Content revision data
■ ■ ■

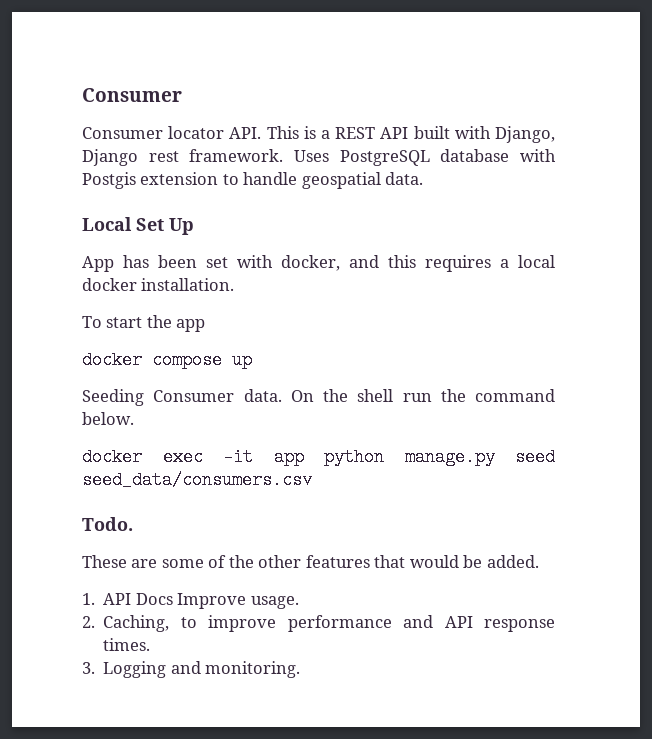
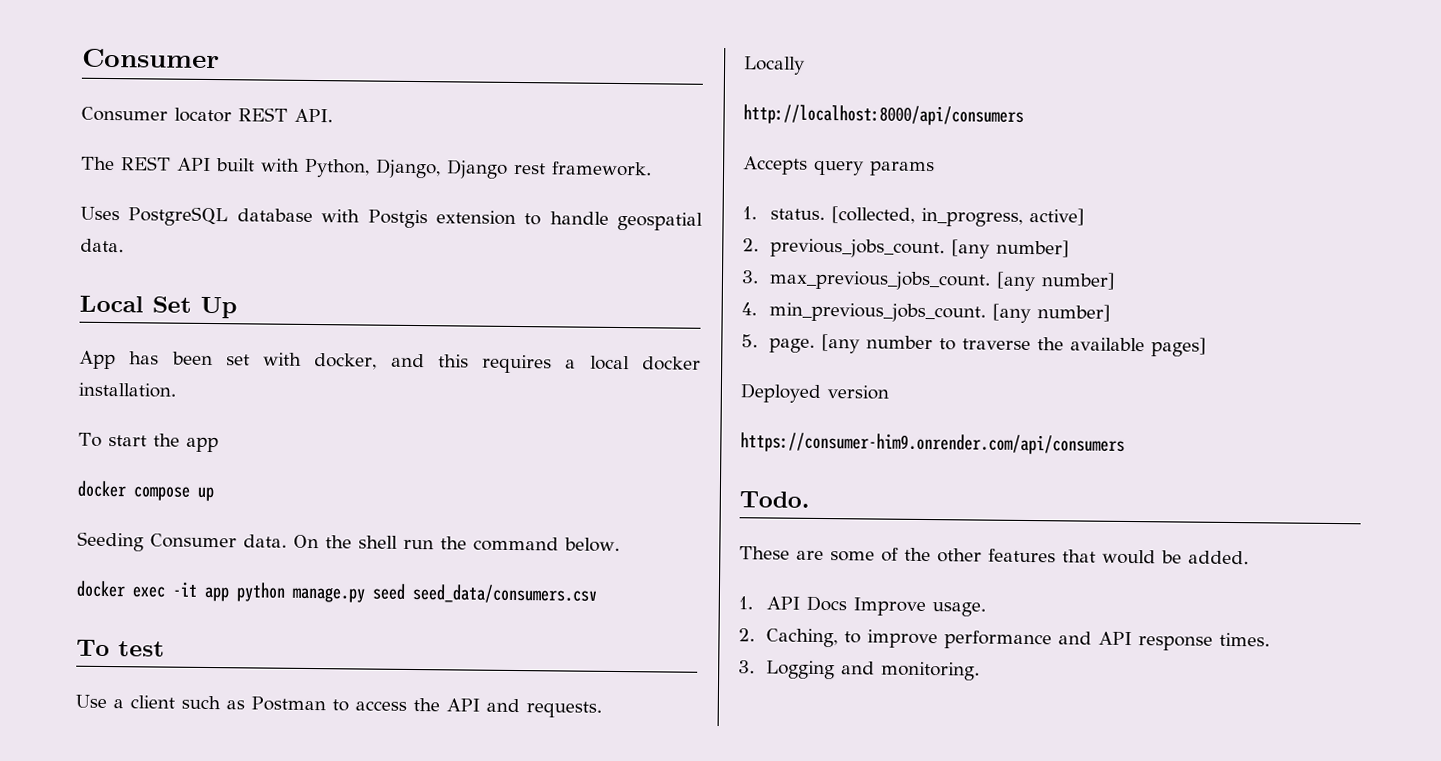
- Consumer locator API. This is a REST API built with Django, Django rest framework. Uses PostgreSQL database with Postgis extension to handle geospatial data.
+ Consumer locator REST API.
+ The REST API built with Python, Django, Django rest framework.
+ Uses PostgreSQL database with Postgis extension to handle geospatial data.
+ To test
+ Use a client such as Postman to access the API and requests.
+ Locally
+ http://localhost:8000/api/consumers
+ Accepts query params
+ 1. status. [collected, in_progress, active]
+ 2. previous_jobs_count. [any number]
+ 3. max_previous_jobs_count. [any number]
+ 4. min_previous_jobs_count. [any number]
+ 5. page. [any number to traverse the available pages]
+ Deployed version
+ https://consumer-him9.onrender.com/api/consumers

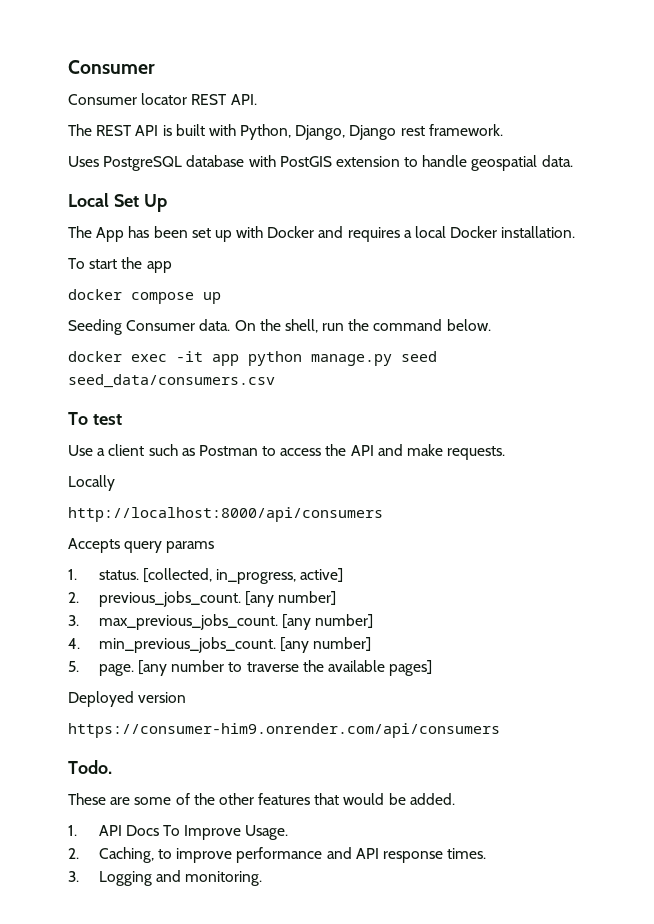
- The REST API built with Python, Django, Django rest framework.
+ The REST API is built with Python, Django, Django rest framework.
- Uses PostgreSQL database with Postgis extension to handle geospatial data.
+ Uses PostgreSQL database with PostGIS extension to handle geospatial data.
- App has been set with docker, and this requires a local docker installation.
+ The App has been set up with Docker and requires a local Docker installation.
- On the shell run the command below.
+ On the shell, run the command below.
- Use a client such as Postman to access the API and requests.
+ Use a client such as Postman to access the API and make requests.
- 1. API Docs Improve usage.
+ 1. API Docs To Improve Usage.

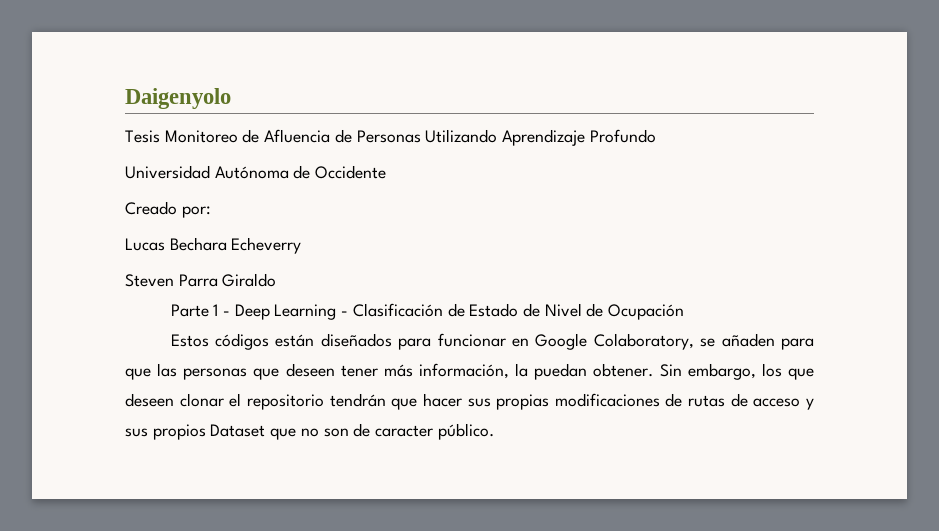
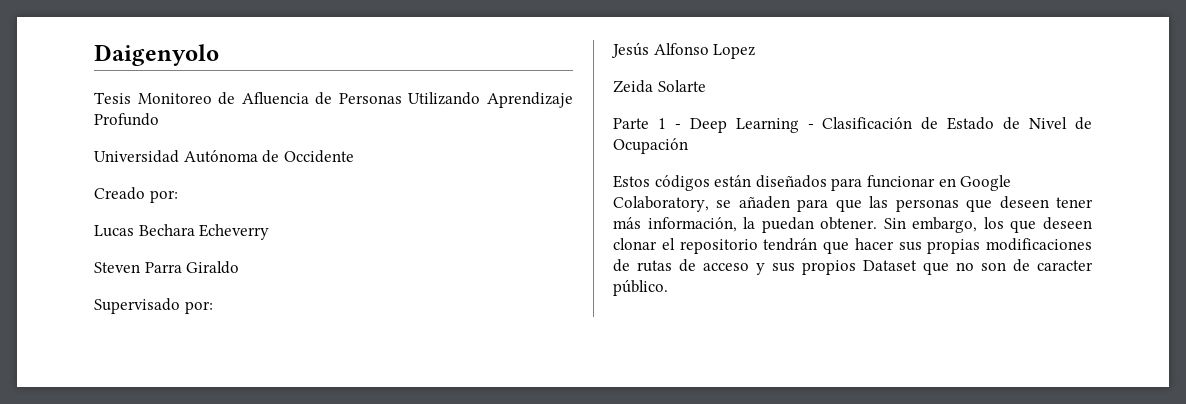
+ Supervisado por:
+ Jesús Alfonso Lopez
+ Zeida Solarte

■ ■ ■

EXERCISE DESCRIPTION: Using only the data above, copy out the lines that include the word "extension".

RESULT FOR THIS EXERCISE:
- Consumer locator API. This is a REST API built with Django, Django rest framework. Uses PostgreSQL database with Postgis extension to handle geospatial data.
+ Uses PostgreSQL database with Postgis extension to handle geospatial data.
- Uses PostgreSQL database with Postgis extension to handle geospatial data.
+ Uses PostgreSQL database with PostGIS extension to handle geospatial data.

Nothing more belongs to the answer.